**** Information provided ****

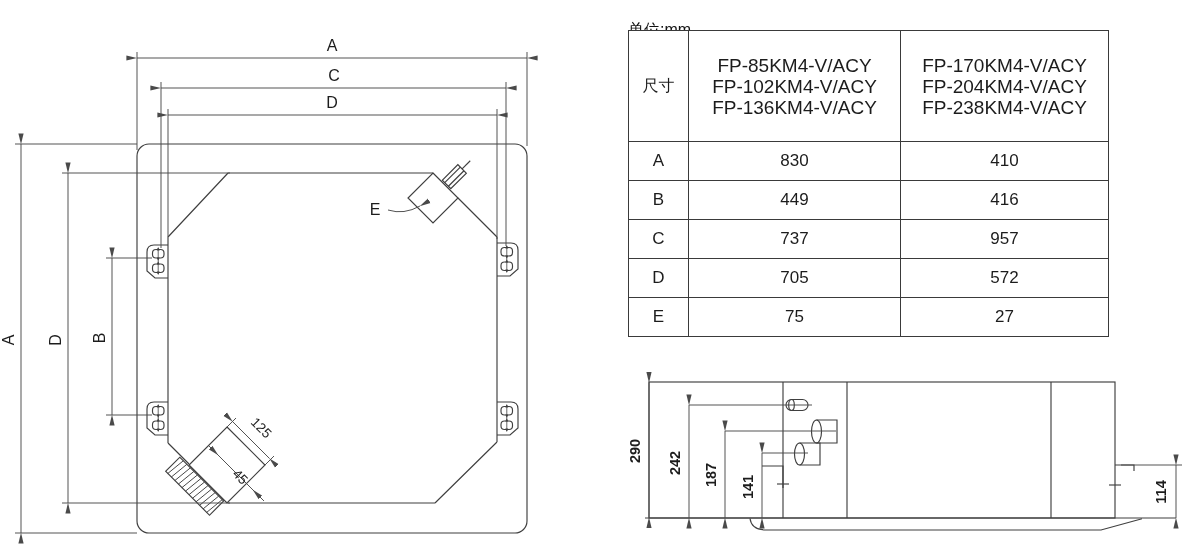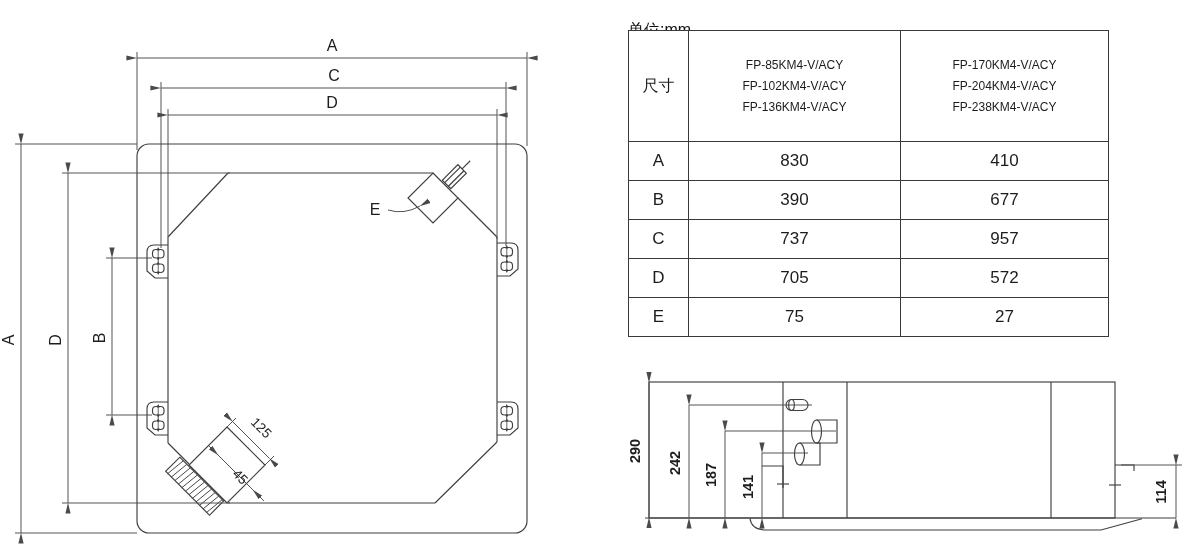--- a/index.html
+++ b/index.html
@@ -13,7 +13,7 @@
   .col-m2{width:207px;}
   .hdr-row td{height:110px;}
   .val-row td{height:38px;font-size:17px;}
-  .model-line{display:block;font-size:12px;line-height:21px;}
+  .model-line{display:block;font-size:19px;line-height:21px;}
   .dim-hdr{font-size:16px;margin-left:48px;}
   .dim-letter{font-size:16px;}
   svg{position:absolute;}

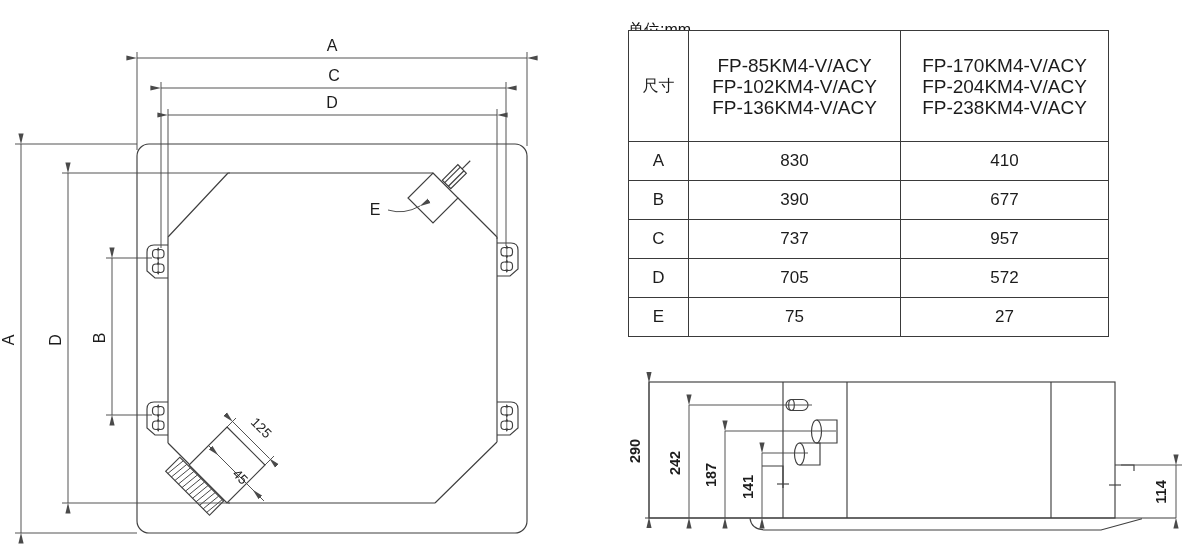--- a/index.html
+++ b/index.html
@@ -176,7 +176,7 @@
     </tr>
     <tr class="val-row">
       <td class="dim-letter">B</td>
-      <td>390</td>
+      <td>449</td>
       <td>677</td>
     </tr>
     <tr class="val-row">

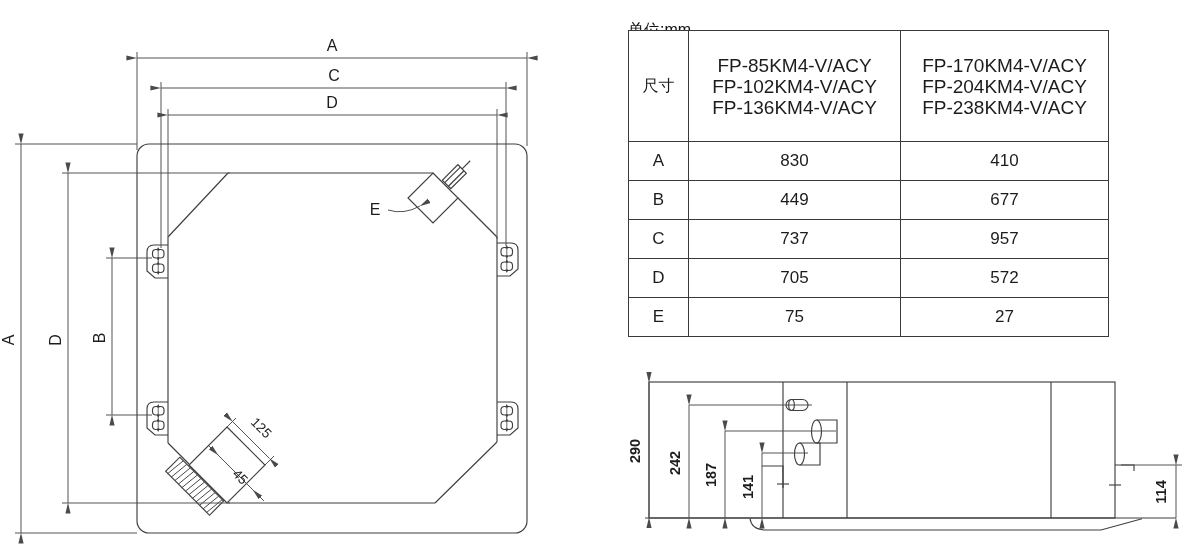--- a/index.html
+++ b/index.html
@@ -177,7 +177,7 @@
     <tr class="val-row">
       <td class="dim-letter">B</td>
       <td>449</td>
-      <td>677</td>
+      <td>416</td>
     </tr>
     <tr class="val-row">
       <td class="dim-letter">C</td>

****

Please write the material out again exactly as shown above, minus any pictures.

> _Your response_
--- a/index.html
+++ b/index.html
@@ -13,7 +13,7 @@
   .col-m2{width:207px;}
   .hdr-row td{height:110px;}
   .val-row td{height:38px;font-size:17px;}
-  .model-line{display:block;font-size:12px;line-height:21px;}
+  .model-line{display:block;font-size:19px;line-height:21px;}
   .dim-hdr{font-size:16px;margin-left:48px;}
   .dim-letter{font-size:16px;}
   svg{position:absolute;}

--- a/index.html
+++ b/index.html
@@ -176,7 +176,7 @@
     </tr>
     <tr class="val-row">
       <td class="dim-letter">B</td>
-      <td>390</td>
+      <td>449</td>
       <td>677</td>
     </tr>
     <tr class="val-row">

--- a/index.html
+++ b/index.html
@@ -177,7 +177,7 @@
     <tr class="val-row">
       <td class="dim-letter">B</td>
       <td>449</td>
-      <td>677</td>
+      <td>416</td>
     </tr>
     <tr class="val-row">
       <td class="dim-letter">C</td>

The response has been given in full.